Na podstawie danych pochodzących z 86 obiektów handlowych zaobserwowano wyraźny wzrost odwiedzalności w Regionie Wschodnim, który zanotował najlepszy dzienny wynik w czterech spośród siedmiu dni badanego okresu.
Uwagę zwracają też liczniejsze odwiedziny w obiektach w minioną sobotę. W stosunku do ostatniej soboty maja br., odwiedzalność w tym dniu wzrosła o 4 punkty procentowe i wyniosła 72 proc. ubiegłorocznego poziomu.

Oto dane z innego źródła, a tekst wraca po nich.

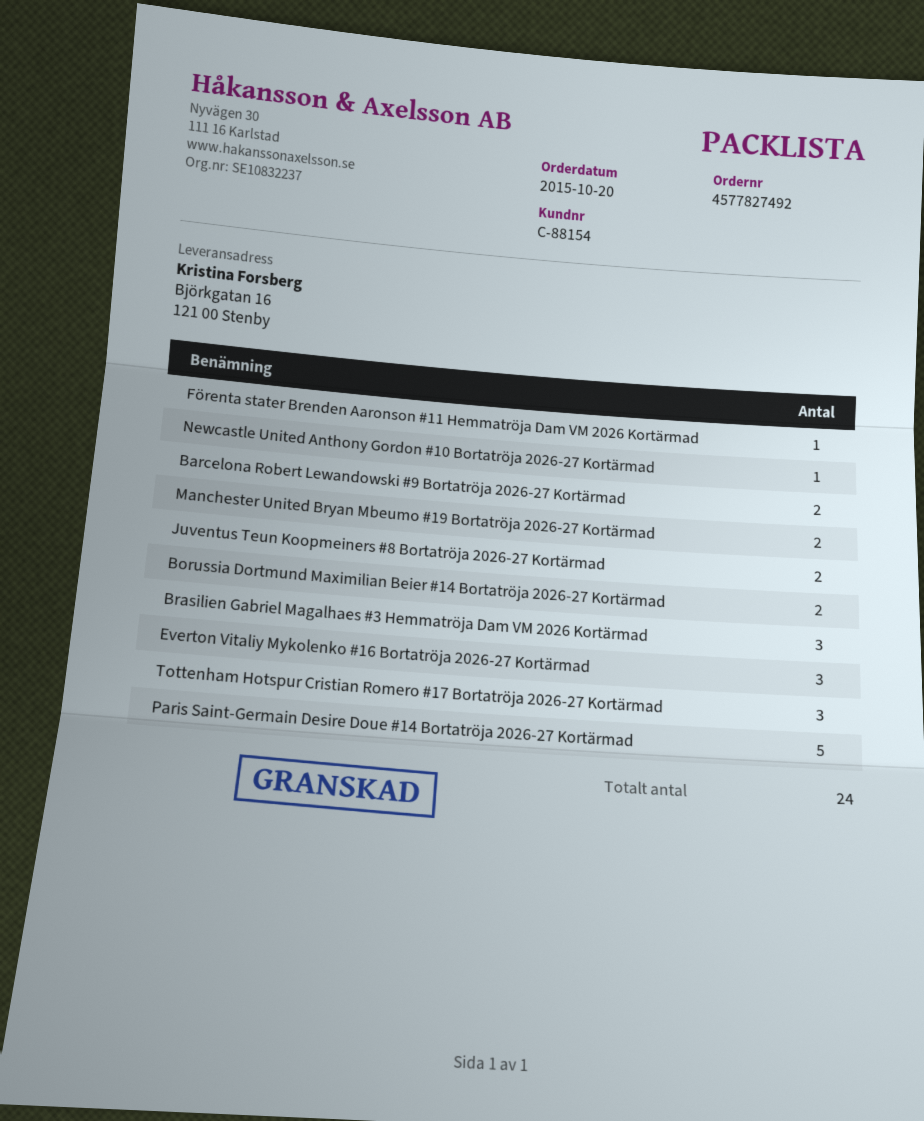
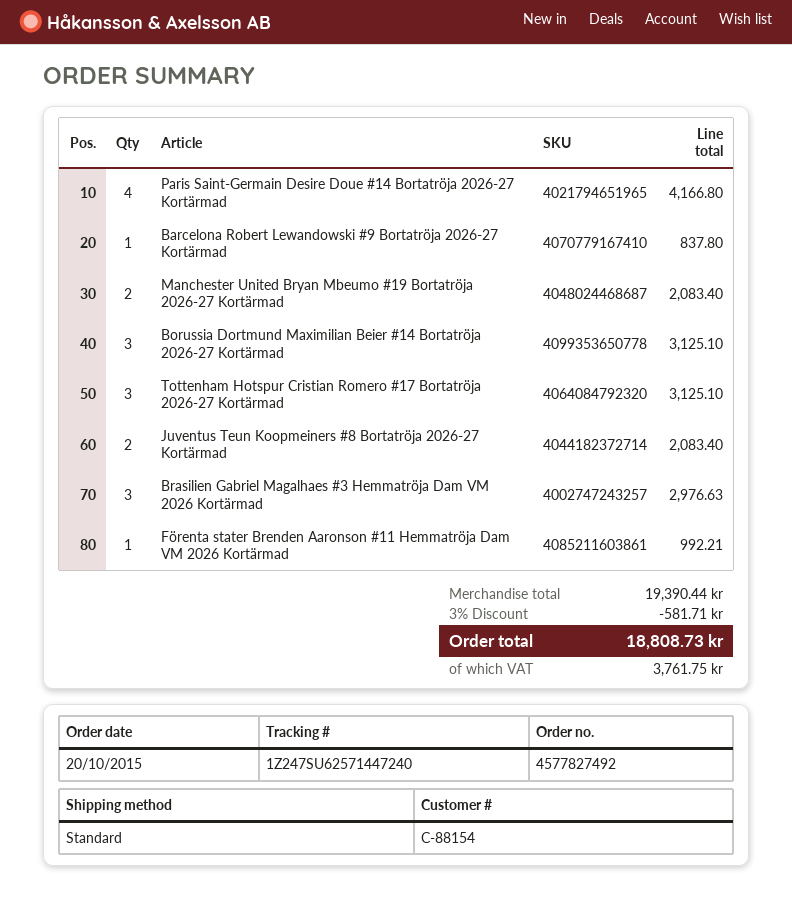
Newcastle United Anthony Gordon #10 Bortatröja 2026-27 Kortärmad: 1 -> none
Barcelona Robert Lewandowski #9 Bortatröja 2026-27 Kortärmad: 2 -> 1
Borussia Dortmund Maximilian Beier #14 Bortatröja 2026-27 Kortärmad: 2 -> 3
Everton Vitaliy Mykolenko #16 Bortatröja 2026-27 Kortärmad: 3 -> none
Paris Saint-Germain Desire Doue #14 Bortatröja 2026-27 Kortärmad: 5 -> 4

Najwyższy dzienny wskaźnik odwiedzalności PRCH zaobserwowała 1 czerwca, w Dniu Dziecka. Wyniósł on aż 99 proc. w stosunku do analogicznego dnia ubiegłego roku, czyli poniedziałku 3 czerwca 2019. W specjalnym porównaniu, uwzględniającym zeszłoroczny dzień dziecka, średnia odwiedzalność nie wypada już tak dobrze – kształtuje się na poziomie 59 proc..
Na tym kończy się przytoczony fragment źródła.